Friday, May. 29, 1964
War of Nerves
The exile campaign against Cuba's Fidel Castro pressed on last week--a war of words, nerves and calculated confusion designed to bedevil and aggravate Cuba's Communists.
All week long, reports of new landings and new attacks poured out of Miami. Spokesmen for Manuel Artime's M.R.R., which destroyed a sugar mill fortnight ago, announced that they had gone in again to blow up six highway bridges inside Cuba--then admitted that this was untrue but promised that Castro would hear from them soon.

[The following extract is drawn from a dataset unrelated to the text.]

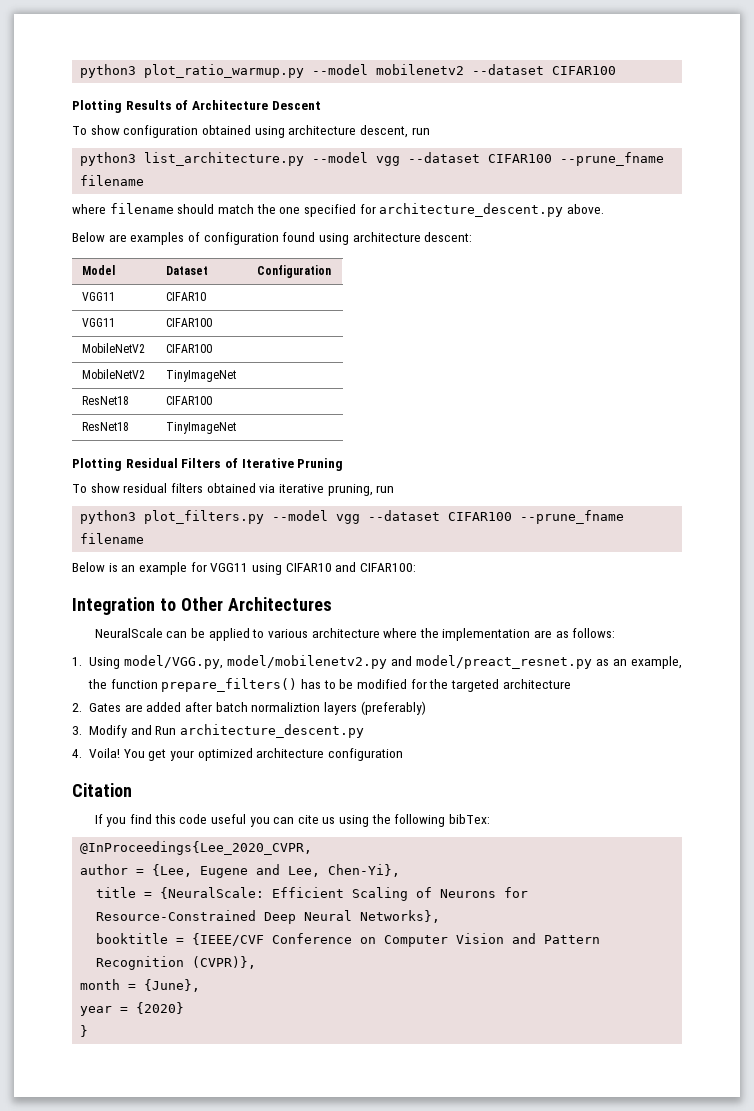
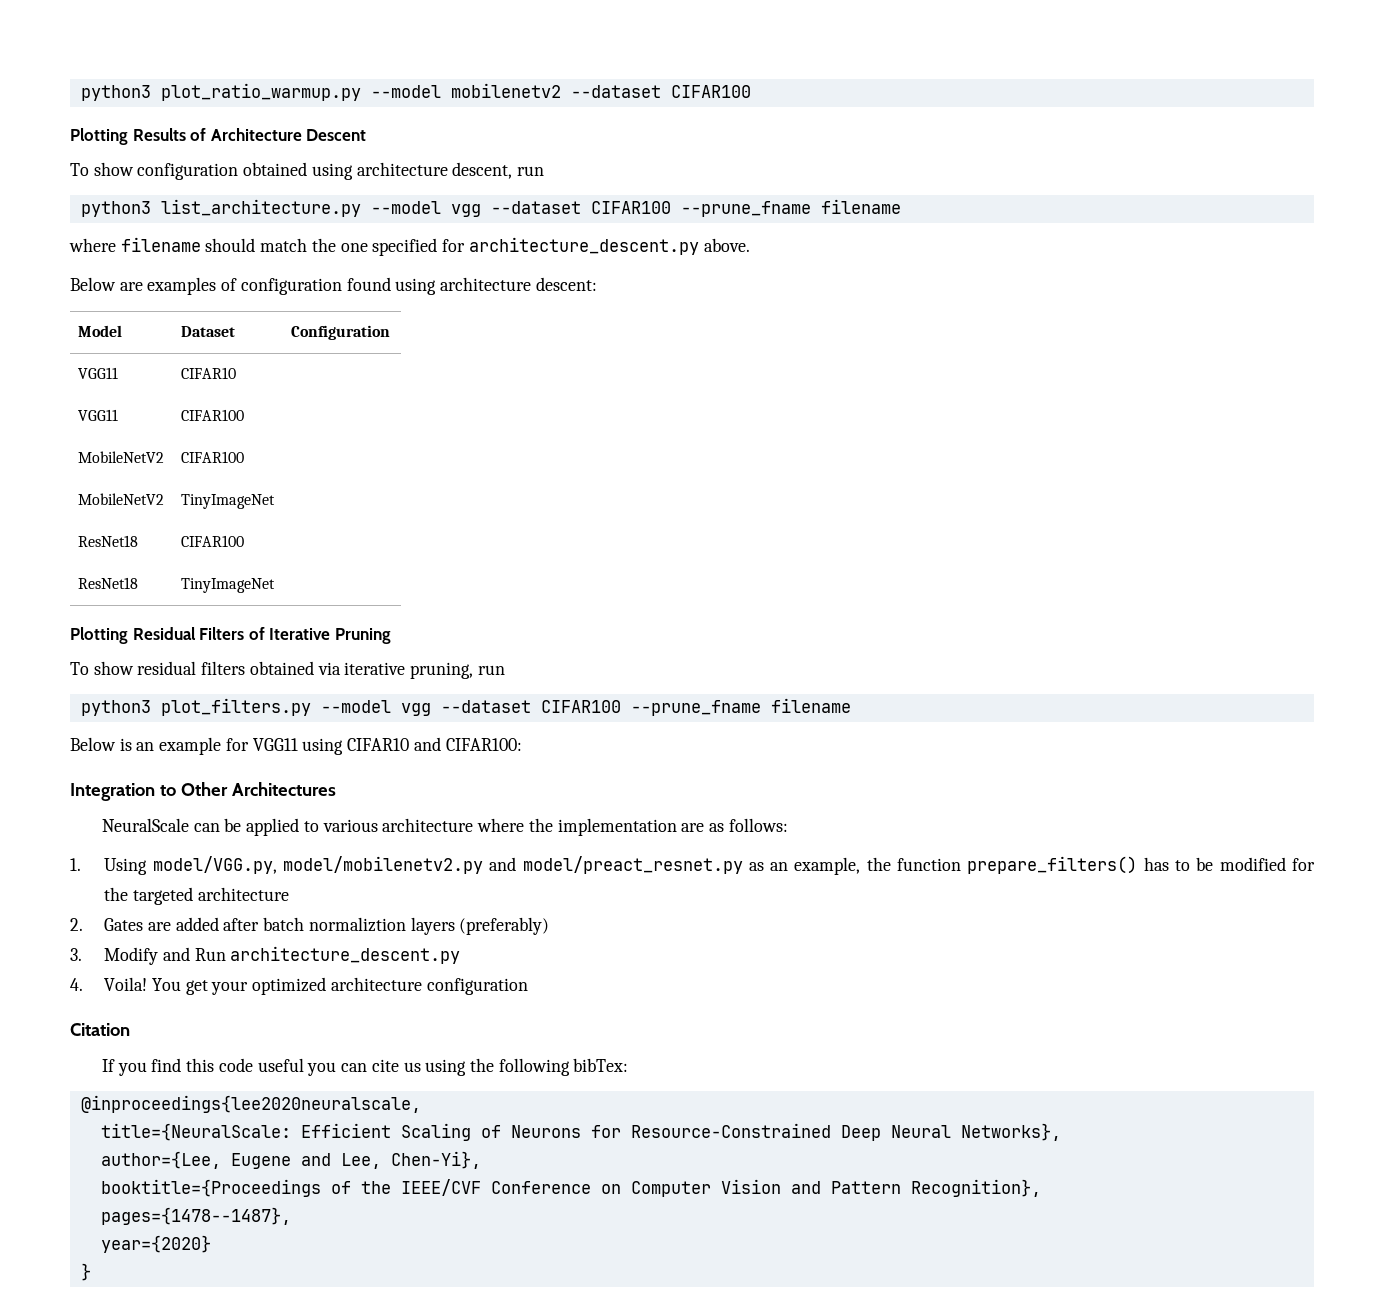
[80,841,313,855] [80,864,401,878] [96,887,265,899] @InProceedings{Lee_2020_CVPR, // author = {Lee, Eugene and Lee, Chen-Yi}, // title = {NeuralScale: -> [80,1095,421,1113] [100,1123,291,1141] @inproceedings{lee2020neuralscale, // title={NeuralScale:
[96,933,265,946] booktitle = {IEEE/CVF -> [100,1151,481,1169] [100,1179,481,1197] author={Lee, Eugene and Lee, Chen-Yi}, // booktitle={Proceedings of the IEEE/CVF
[96,956,257,970] [80,979,201,992] [80,1002,185,1016] Recognition (CVPR)}, // month = {June}, // year = {2020} -> [910,1179,1041,1197] [100,1207,291,1225] [100,1235,211,1253] Recognition}, // pages={1478--1487}, // year={2020}

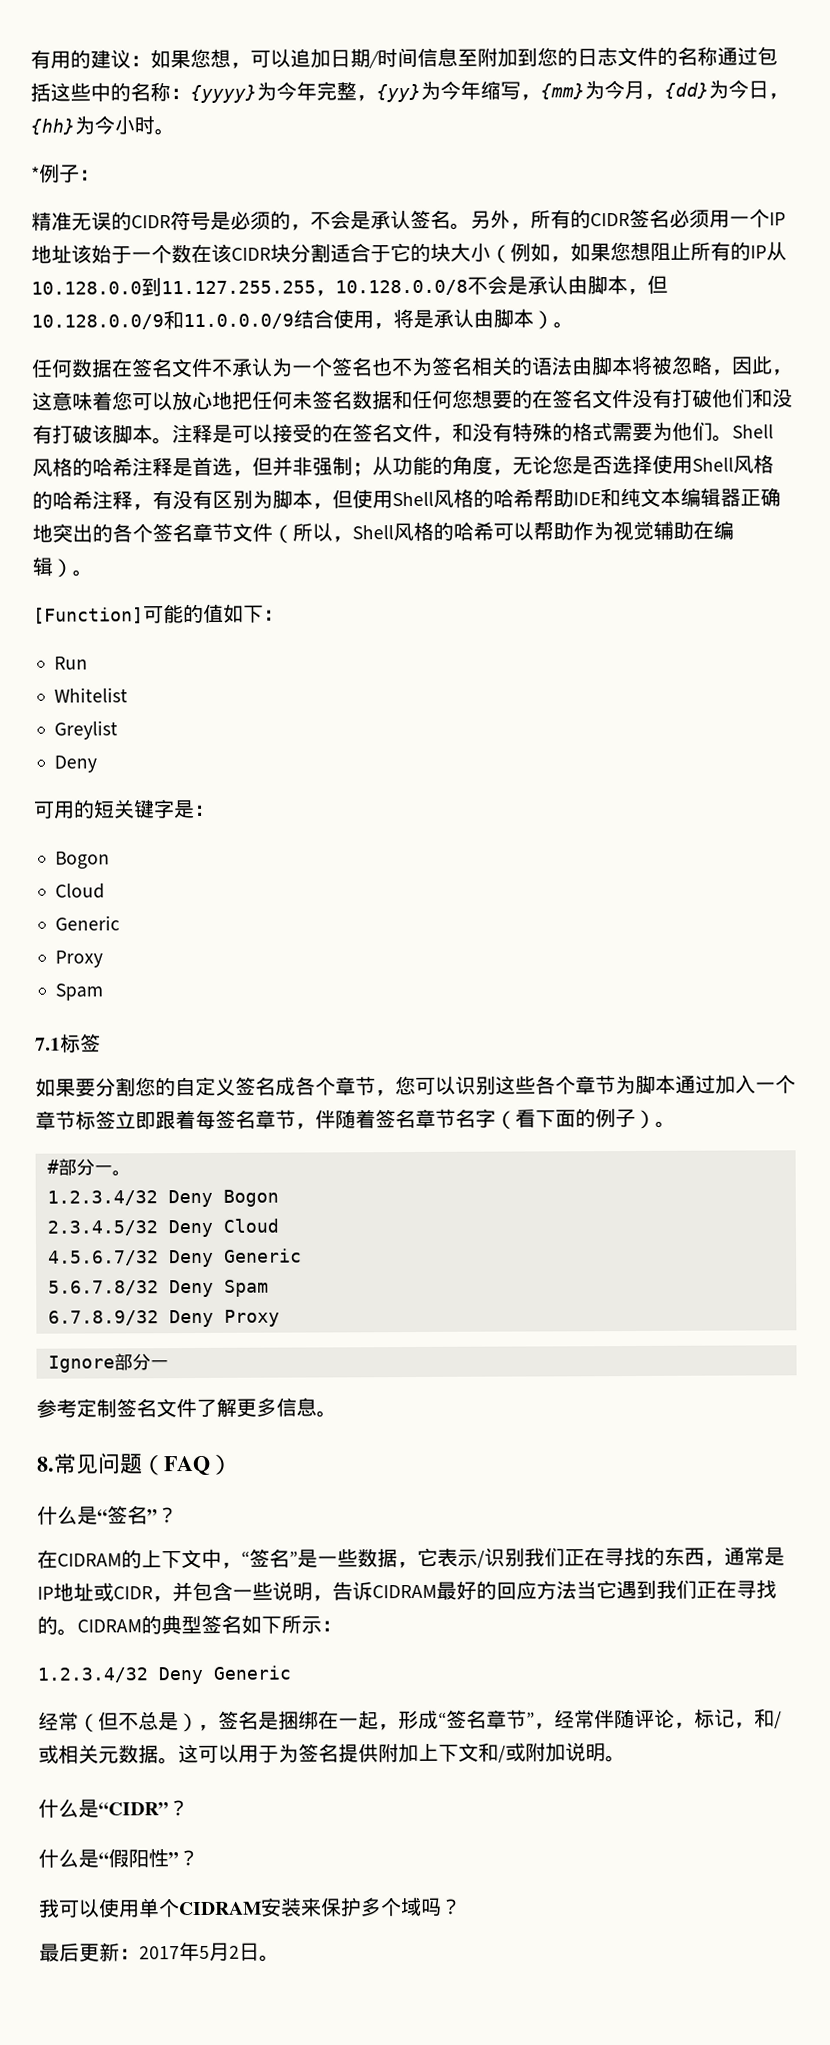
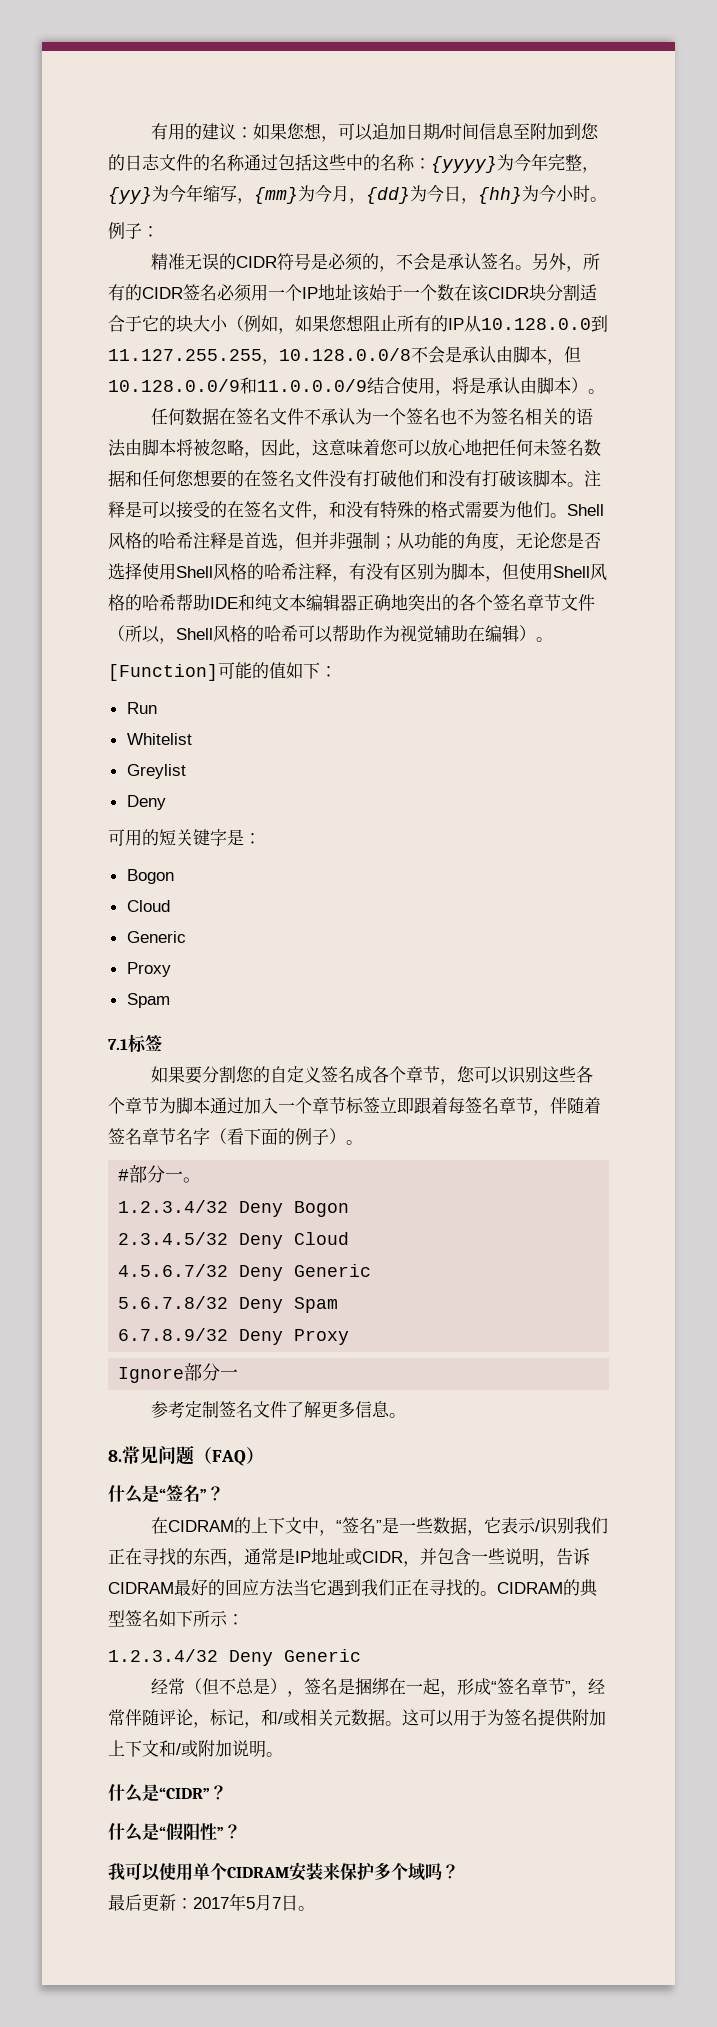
[31,166,40,181] * -> (607, 199) none
[229,1945,240,1959] 2 -> [272,1897,281,1909] 7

Stories of exile training camps made the rounds--particularly of big doings at the old Bay of Pigs camps in Guatemala and Nicaragua. NBC-TV showed films of exile guerrillas training "somewhere in Central America," likely Costa Rica. Almost with one voice, the governments of the three countries stoutly denied any Cuban rebel activity, and other newsmen prowling the area found nothing.
Corsair & Caesar. Anti-Castro radio stations came on the air, and some of the broadcasts may have indeed come from inside Cuba. But most of them probably originated no farther distant than "Little Havana" in southwestern Miami. Using code names such as "Tiger," "Corsair," and "Alpha Five," they beamed a 24-hour torrent of chatter, reading off metronome-like numbers in Spanish and repeating cryptic messages: "Caesar is approaching the Colosseum," "The little tree is in the middle of the pasture." More than once, Castro stations broke in angrily. Cried one Castroite at the microphone: "You have no guts to come here, son of a whore! You only know how to kill children. Effeminates! Tell me where you are--I'll get you." Replied an anti-Castro station: "That is the education that the Russians have given you. But we are going to re-educate you."
The one man everyone expected to hear from was mysteriously silent. Manolo Ray, leader of the JURE exile group, had promised to be inside Cuba reorganizing the anti-Castro underground by May 20, Cuba's Independence Day. On the 16th, Miami monitors picked up a brief broadcast purporting to be from Cuba: "This is Ray speaking to all Cubans from free territory." But Ray's lieutenants said it was not Ray's voice. On the 20th, there was nothing but silence from Ray's group. Was their leader in Cuba? A spokesman merely smiled.
"Fight to the Death." The war of nerves was beginning to tell on Castro and his henchmen. "We are face to face with history," roared Minister of Industries Che Guevara last week. "We cannot be afraid. This is a fight to the death." Added Castro's little brother Raul, head of Cuba's armed forces: "We must be alert. We must be implacable." Castro canceled all military leaves and placed his armed forces on full alert. Havana University was drained as students were called to arms in militia units. Night after night, radar antennas scanned the sea and sky for any suspicious movement, while patrol boats and shore patrols filled in the radar gaps. So busy were MIG fighters that one jet narrowly missed ramming into a Cuban airliner over eastern Oriente province. Castro's internal radio even issued a call for volunteer blood donors in preparation for "any emergency." Meantime, Cuba's powerful, 100,000-watt propaganda radio blared defiance to the world: "The Cuban people will flatten those who try to take over Cuba. Cubans are ready."